We can compare any two folds with the **Kolmogorov-Smirnov** test to examine if the folds come from the same distribution. Let's compare all folds with the 1st fold for simplicity. The test results are given below. Indeed, the low KS (~0.0008) and high probability (1.0) values confirm that all folds come from the same distribution.

In [None]:
for fold in np.sort(df.Fold.unique())[1:]:
    print(f'Fold 0 vs {fold}:', ks_2samp(df.loc[df.Fold==0,'target'], df.loc[df.Fold==fold,'target']))

What would be the target distribution in each fold without stratification?

To answer this let's split the train data into 5 folds again but this time without stratification. Note that setting n_grp=None will assign the folds without stratification.

The figure below shows the distributions in each folds without stratification strategy. Note that the distributions generally looks alike, but the fine structures at the peaks are quite different.

In [None]:
df = create_folds(df, n_s=5, n_grp=None)

In [None]:
fig, axs = plt.subplots(1, 5, sharex=True, sharey=True, figsize=(10,4))
for i, ax in enumerate(axs):
    ax.hist(df[df.Fold == i]['target'], bins=100, density=True, label=f'Fold-{i}')
    if i == 0:
        ax.set_ylabel('Frequency')
    if i == 2:
        ax.set_xlabel("Target")
    ax.legend(frameon=False, handlelength=0)
plt.tight_layout()
plt.show()

To quantify the differences in the folds, let's run the KS test again.
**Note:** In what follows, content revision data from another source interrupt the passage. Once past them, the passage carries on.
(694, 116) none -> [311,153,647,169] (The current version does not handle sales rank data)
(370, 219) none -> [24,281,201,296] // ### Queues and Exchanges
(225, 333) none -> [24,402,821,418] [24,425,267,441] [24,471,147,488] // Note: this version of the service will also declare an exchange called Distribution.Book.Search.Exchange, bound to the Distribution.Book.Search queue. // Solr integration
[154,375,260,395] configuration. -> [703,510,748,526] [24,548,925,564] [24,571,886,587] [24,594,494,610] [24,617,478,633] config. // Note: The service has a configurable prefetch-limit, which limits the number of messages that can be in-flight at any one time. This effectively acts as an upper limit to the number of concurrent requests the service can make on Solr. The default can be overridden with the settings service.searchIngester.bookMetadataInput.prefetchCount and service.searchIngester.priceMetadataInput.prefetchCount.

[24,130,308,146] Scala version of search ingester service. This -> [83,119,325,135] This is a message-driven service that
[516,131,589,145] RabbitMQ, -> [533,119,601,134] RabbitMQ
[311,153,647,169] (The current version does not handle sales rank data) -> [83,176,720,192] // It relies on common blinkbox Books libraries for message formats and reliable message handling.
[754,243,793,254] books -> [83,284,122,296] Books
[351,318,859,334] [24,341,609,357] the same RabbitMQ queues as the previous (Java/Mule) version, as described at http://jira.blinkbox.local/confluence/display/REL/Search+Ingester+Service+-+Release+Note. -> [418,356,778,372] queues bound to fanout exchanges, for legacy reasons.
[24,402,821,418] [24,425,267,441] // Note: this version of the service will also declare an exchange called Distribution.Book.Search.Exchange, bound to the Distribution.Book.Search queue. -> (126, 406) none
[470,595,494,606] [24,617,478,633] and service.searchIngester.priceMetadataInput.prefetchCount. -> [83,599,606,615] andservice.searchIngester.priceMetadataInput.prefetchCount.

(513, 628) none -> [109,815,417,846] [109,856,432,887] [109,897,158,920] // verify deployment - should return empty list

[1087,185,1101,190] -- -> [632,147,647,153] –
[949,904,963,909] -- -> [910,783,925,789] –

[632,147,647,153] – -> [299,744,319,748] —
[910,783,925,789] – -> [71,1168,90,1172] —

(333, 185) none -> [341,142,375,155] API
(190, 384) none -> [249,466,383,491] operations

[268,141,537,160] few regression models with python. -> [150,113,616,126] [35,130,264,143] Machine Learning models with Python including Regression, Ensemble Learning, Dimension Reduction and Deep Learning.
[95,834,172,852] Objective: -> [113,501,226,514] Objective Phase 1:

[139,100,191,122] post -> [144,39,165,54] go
The test results are as anticipated - the KS statistic values are low for all folds but probability values are not small enough to reject the null hypothesis that the all folds come from the same distribution.

In [None]:
for fold in np.sort(df.Fold.unique())[1:]:
    print(f'Fold 0 vs {fold}:', ks_2samp(df.loc[df.Fold==0,'target'], df.loc[df.Fold==fold,'target']))